Teaching time/unit falls, it is hypothesized, because the higher-quality teacher has both the ability and the inclination to present the unit at a higher level of conceptualization, emphasizing the operation of general principles and the broader implications of the "information" contained in the unit, rather than the "facts" approach characteristic of teaching at lower levels of conceptualization (Figure 1.D). It is also hypothesized that students respond positively, up to some point, to increases in the pace at which knowledge is presented; however, pace cannot be effectively increased, except when the reference pace has been quite low, without a concomitant increase in the level of conceptualization.^xi Figure 1.E indicates the hypothesized "learning effect" of a more rapid delivery of the knowledge contained in the unit.

As indicated in Figure 1.E, for any group of students, given their abilities, school experience, socioeconomic environment, and school facilities, there is some optimal teaching time/unit, which implies some optimal conceptual level of the curriculum, such as OC', Figure 1.D. Figure 1.C indicates that level of selectivity consistent with these optima, and Figure LA indicates the level of wage, given conditions of supply and demand, which will lead to the achieve-merit of the postulated optima.

As we have developed the educational production function, it is a relationship between the quality of teacher input and output in terms of increased learning/ unit-of-time. Given S_LM and D_LM, teacher quality is seen as functionally related to the wage level. The L'L₀ portion of the learning curve indicates that up to some critical point the rate of increase in learning/unit-of-time rises as teaching time/unit falls; however, Curve TT indicates that the rate of decrease in teaching time/unit falls as teacher quality increases.
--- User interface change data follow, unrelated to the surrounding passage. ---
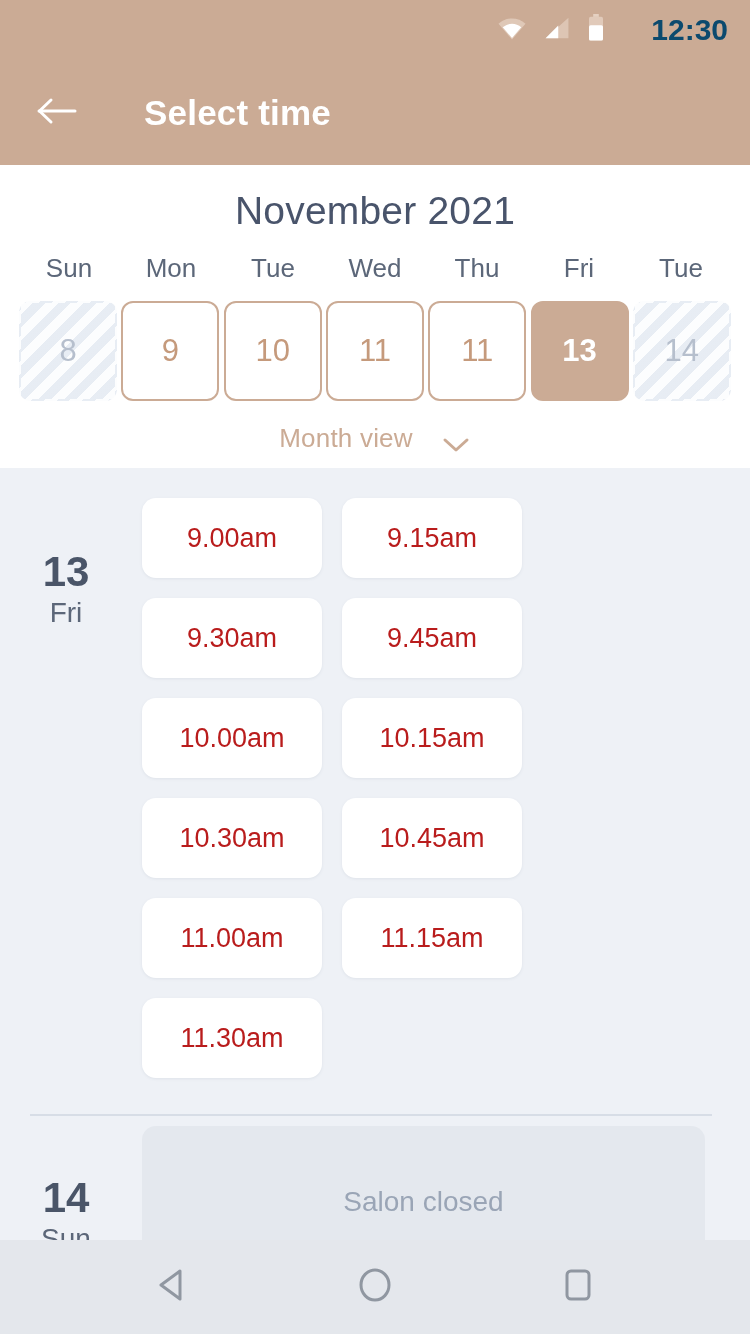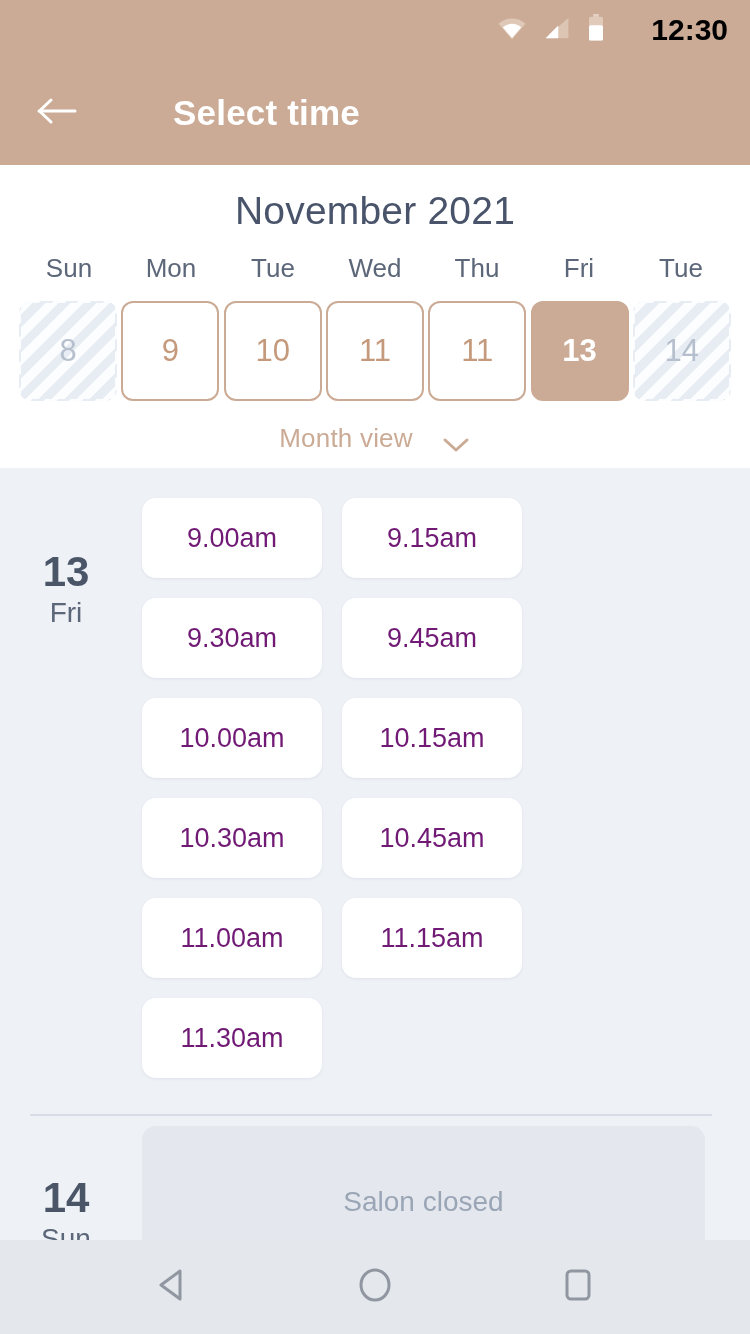"12:30" .status-clock { color: #000000 -> #0c4a6e }
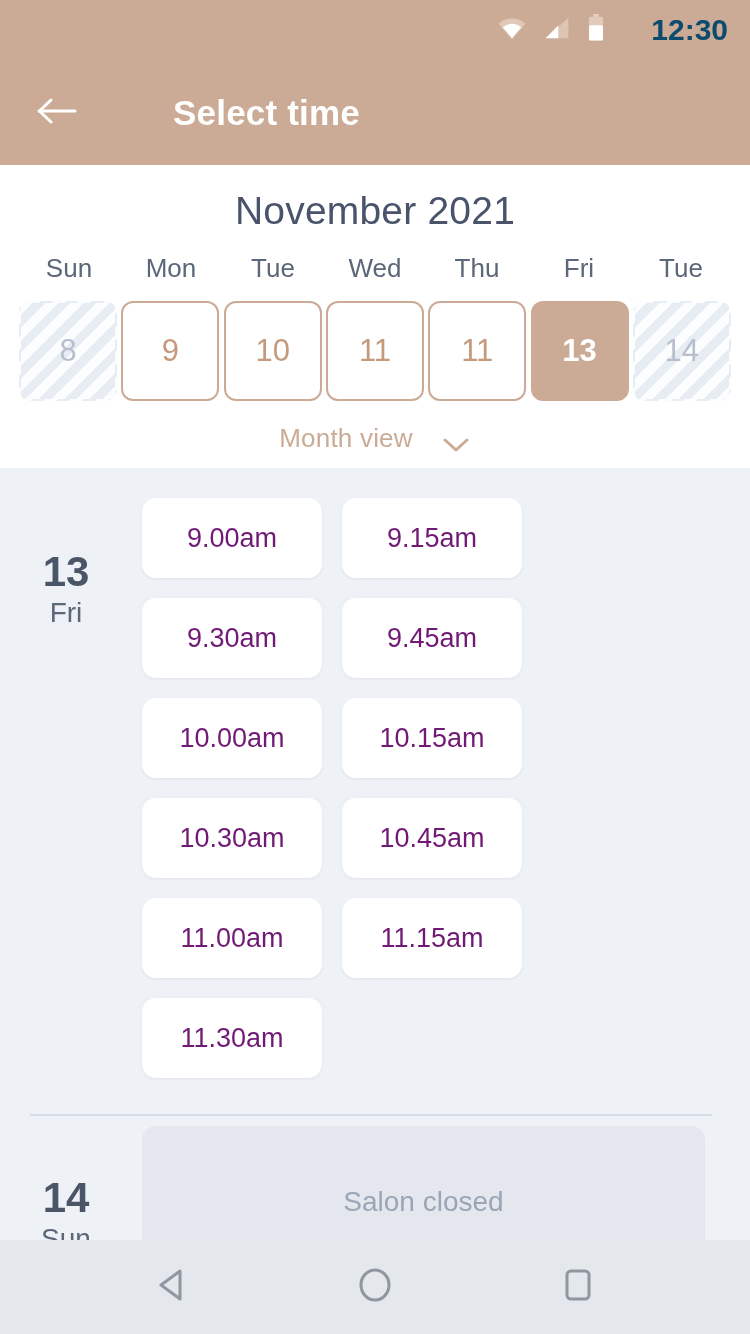"Select time" .app-bar { gap: 29px -> none }
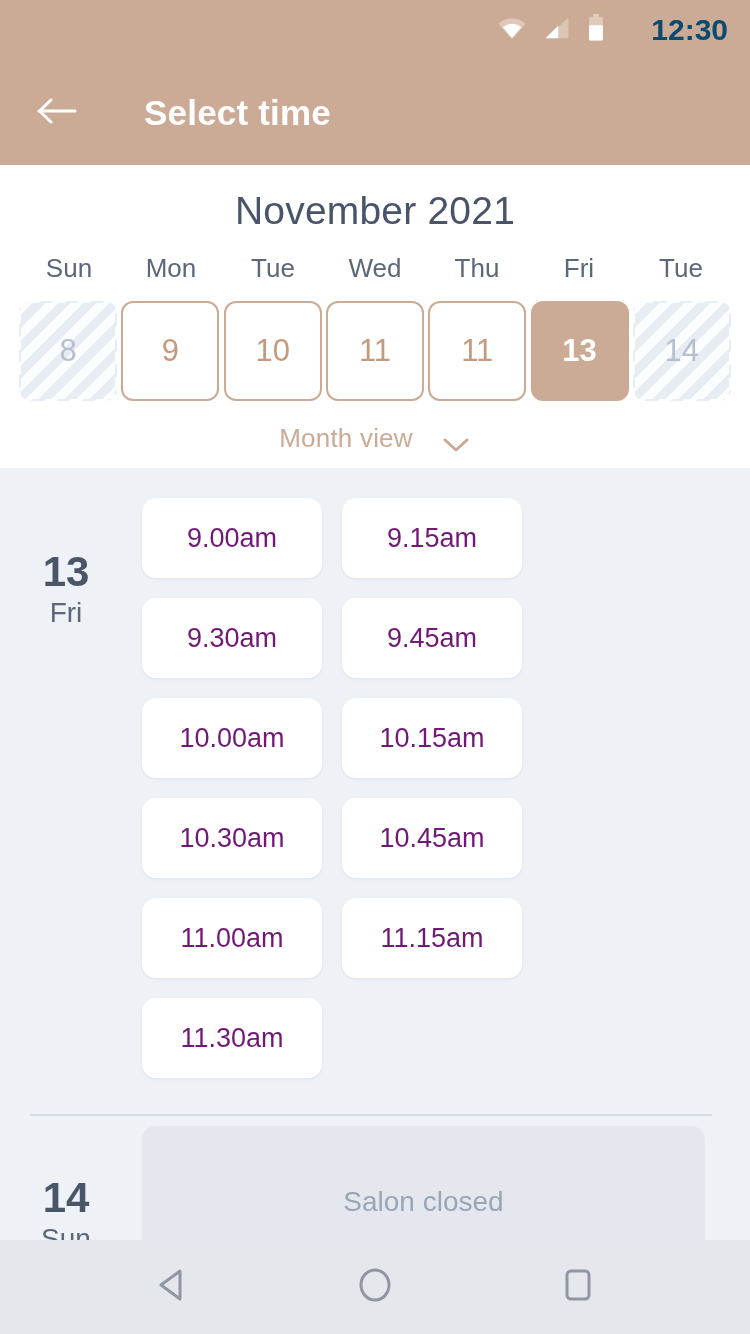"9.00am" .slot { color: #701a75 -> #b91c1c }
Although the interaction of these two relationships would differ from school to school and, for any one school, from one time period to the next, we will assume that for the "representative" school (the analogue to Marshall's "representative" firm)^xii there is a period of increasing returns to unit increases in teacher quality followed by a period of decreasing returns, as illustrated in Figure 3.

Now, assuming that the quantity of teachers demanded responds very in-elastically to increases in the offered wage, the marginal cost of generating an increase in learning/unit-of-time can be approximated by multiplying the increase in offered wage necessary to generate the quality increase in learning/ unit-of-time by the number of teachers to be employed. The cost so calculated is marginal cost per unit increase in learning/ unit-of-time. From this information plus information concerning fixed costs, the Total Cost curve for the educational firm can be generated. Since the Total Revenue of a school varies with enrollment and not with quality of output, the school will operate at that level of learning/unit-of-time determined by the intersection of the horizontal Total Revenue Curve and the rising Total Cost Curve, that is, at the break-even point, as illustrated in Figure 4.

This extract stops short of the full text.